Ingresso dell'Università Bocconi di Milano (Facebook).

L'università Bocconi di Milano ha deciso di sospendere per due settimane le lezioni in presenza a causa del peggioramento della situazione sanitaria in città per l'aumento dei casi di coronavirus. Lo ha annunciato il Rettore, Gianmario Verona, in una lettera indirizzata a studenti, docenti e staff.
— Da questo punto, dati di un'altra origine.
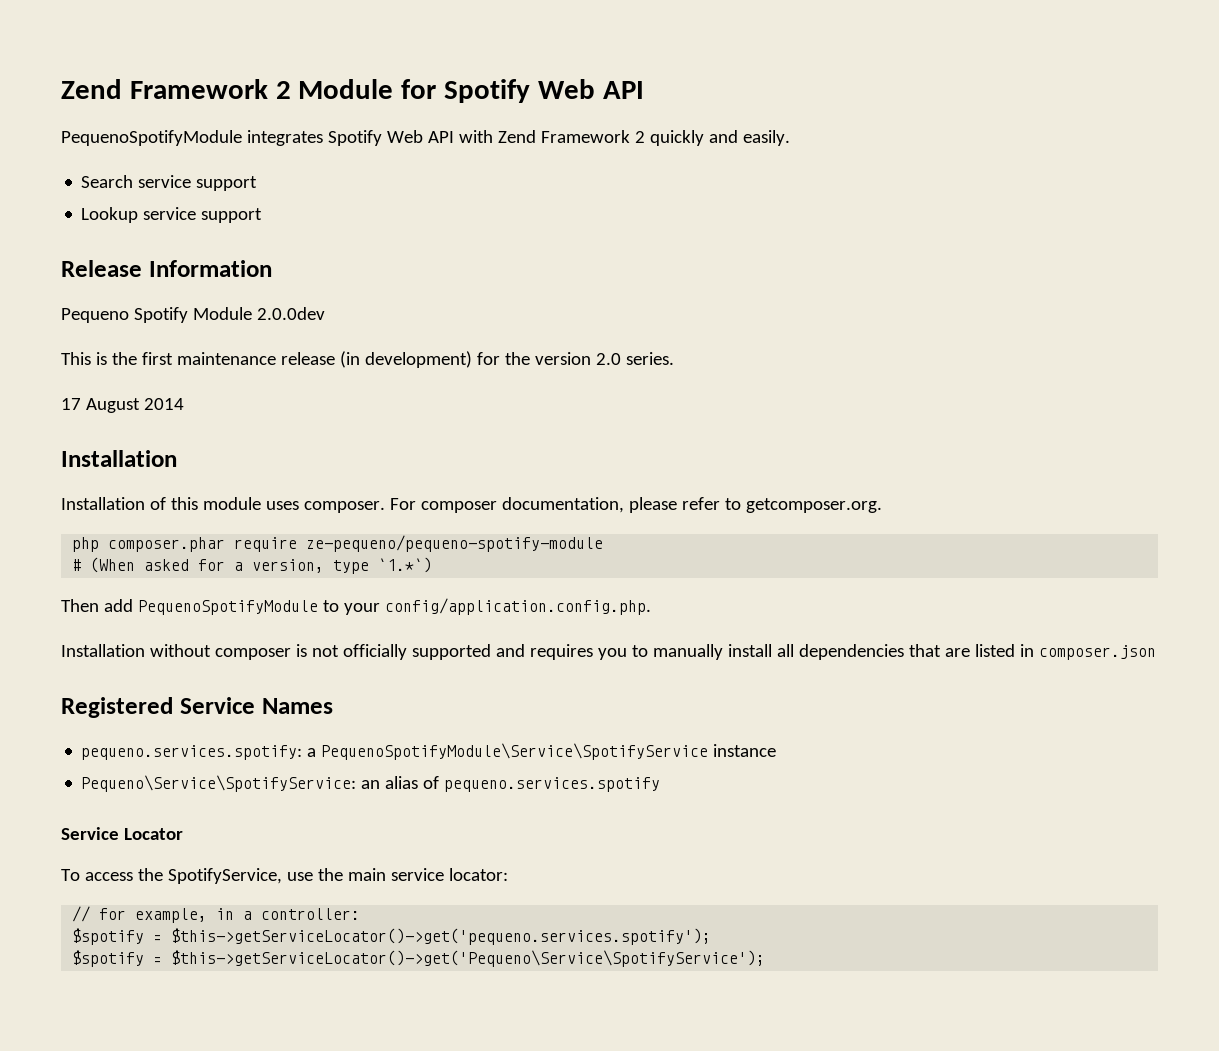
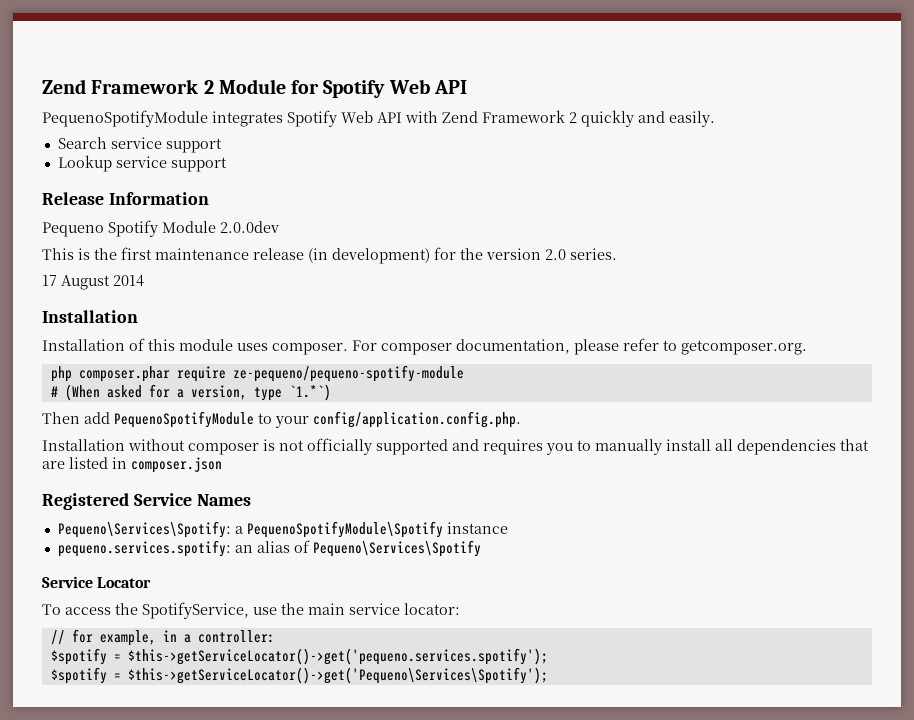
- pequeno.services.spotify: a PequenoSpotifyModule\Service\SpotifyService instance
+ Pequeno\Services\Spotify: a PequenoSpotifyModule\Spotify instance
- Pequeno\Service\SpotifyService: an alias of pequeno.services.spotify
+ pequeno.services.spotify: an alias of Pequeno\Services\Spotify
- $spotify = $this->getServiceLocator()->get('Pequeno\Service\SpotifyService');
+ $spotify = $this->getServiceLocator()->get('Pequeno\Services\Spotify');

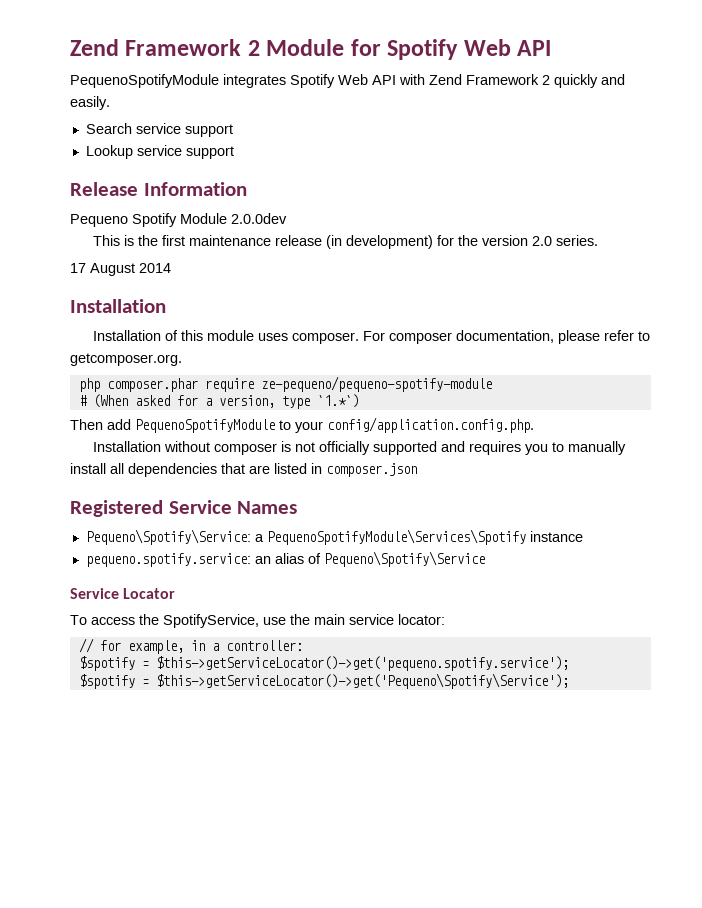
- Pequeno\Services\Spotify: a PequenoSpotifyModule\Spotify instance
+ Pequeno\Spotify\Service: a PequenoSpotifyModule\Services\Spotify instance
- pequeno.services.spotify: an alias of Pequeno\Services\Spotify
+ pequeno.spotify.service: an alias of Pequeno\Spotify\Service
- $spotify = $this->getServiceLocator()->get('pequeno.services.spotify');
- $spotify = $this->getServiceLocator()->get('Pequeno\Services\Spotify');
+ $spotify = $this->getServiceLocator()->get('pequeno.spotify.service');
+ $spotify = $this->getServiceLocator()->get('Pequeno\Spotify\Service');

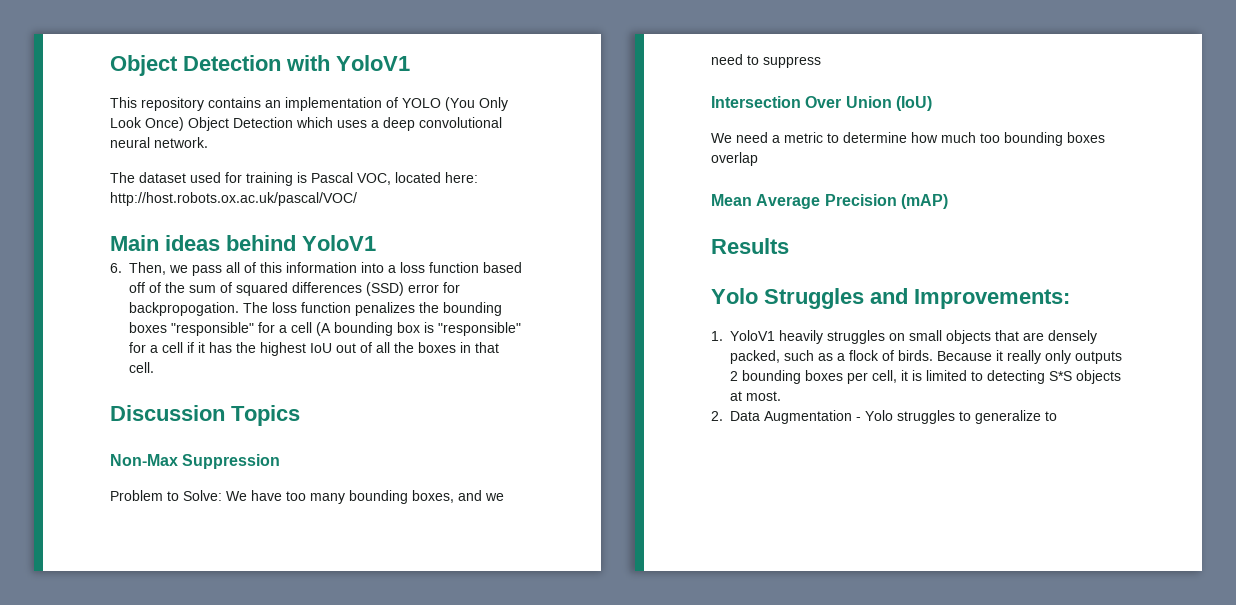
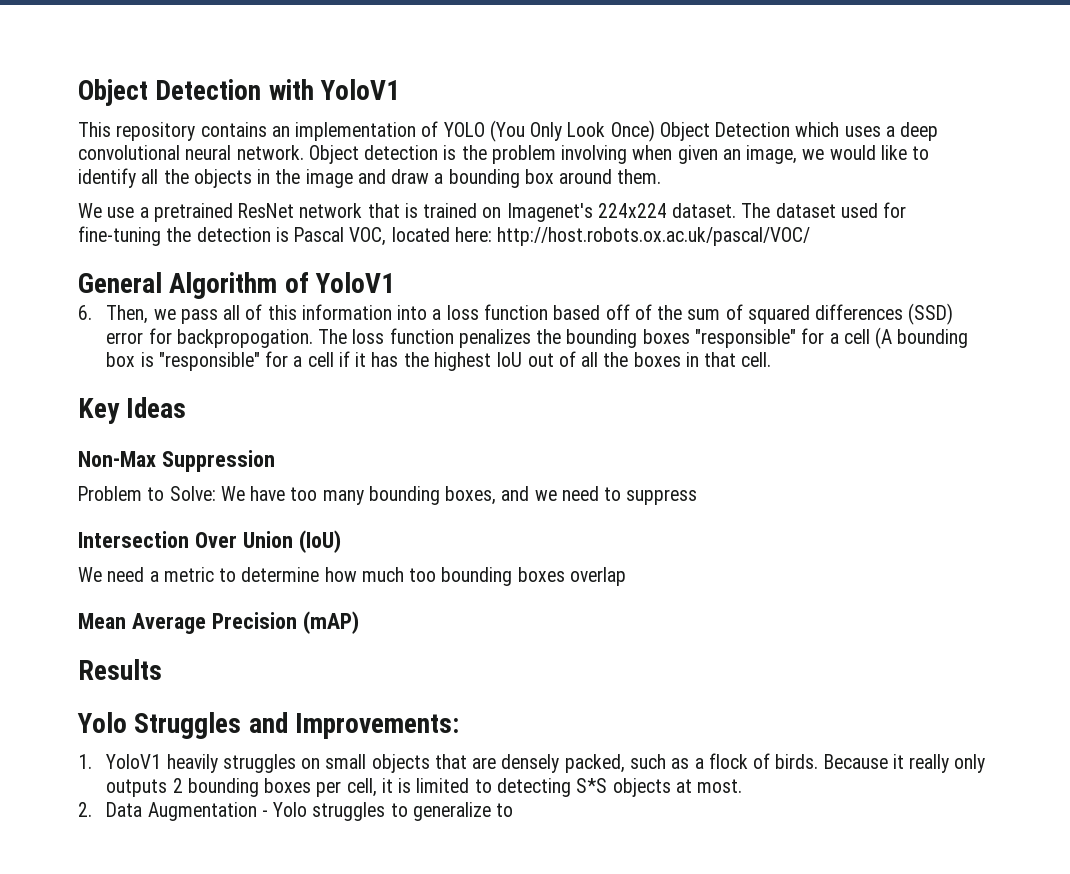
- This repository contains an implementation of YOLO (You Only Look Once) Object Detection which uses a deep convolutional neural network.
- The dataset used for training is Pascal VOC, located here: http://host.robots.ox.ac.uk/pascal/VOC/
+ This repository contains an implementation of YOLO (You Only Look Once) Object Detection which uses a deep convolutional neural network. Object detection is the problem involving when given an image, we would like to identify all the objects in the image and draw a bounding box around them.
+ We use a pretrained ResNet network that is trained on Imagenet's 224x224 dataset. The dataset used for fine-tuning the detection is Pascal VOC, located here: http://host.robots.ox.ac.uk/pascal/VOC/
- Main ideas behind YoloV1
+ General Algorithm of YoloV1
- Discussion Topics
+ Key Ideas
"Come sapete, l’aumento dei casi delle ultime settimane sia a livello nazionale sia a livello regionale e cittadino è sostanziale", ricorda il Rettore nella sua comunicazione. "L'ultimo DPCM, emanato lo scorso 18 ottobre, chiede anche alle università di “spingere il più possibile la didattica a distanza”. Con l’attuale andamento del contagio e l’aggiornamento continuo delle regole nazionali e regionali, la ripresa in presenza della seconda parte del semestre – dopo l’interruzione delle lezioni per lo svolgimento delle prove intermedie – potrebbe creare numerosi disagi a tutta la comunità bocconiana e in particolare a chi, nelle scorse settimane, è rientrato a casa".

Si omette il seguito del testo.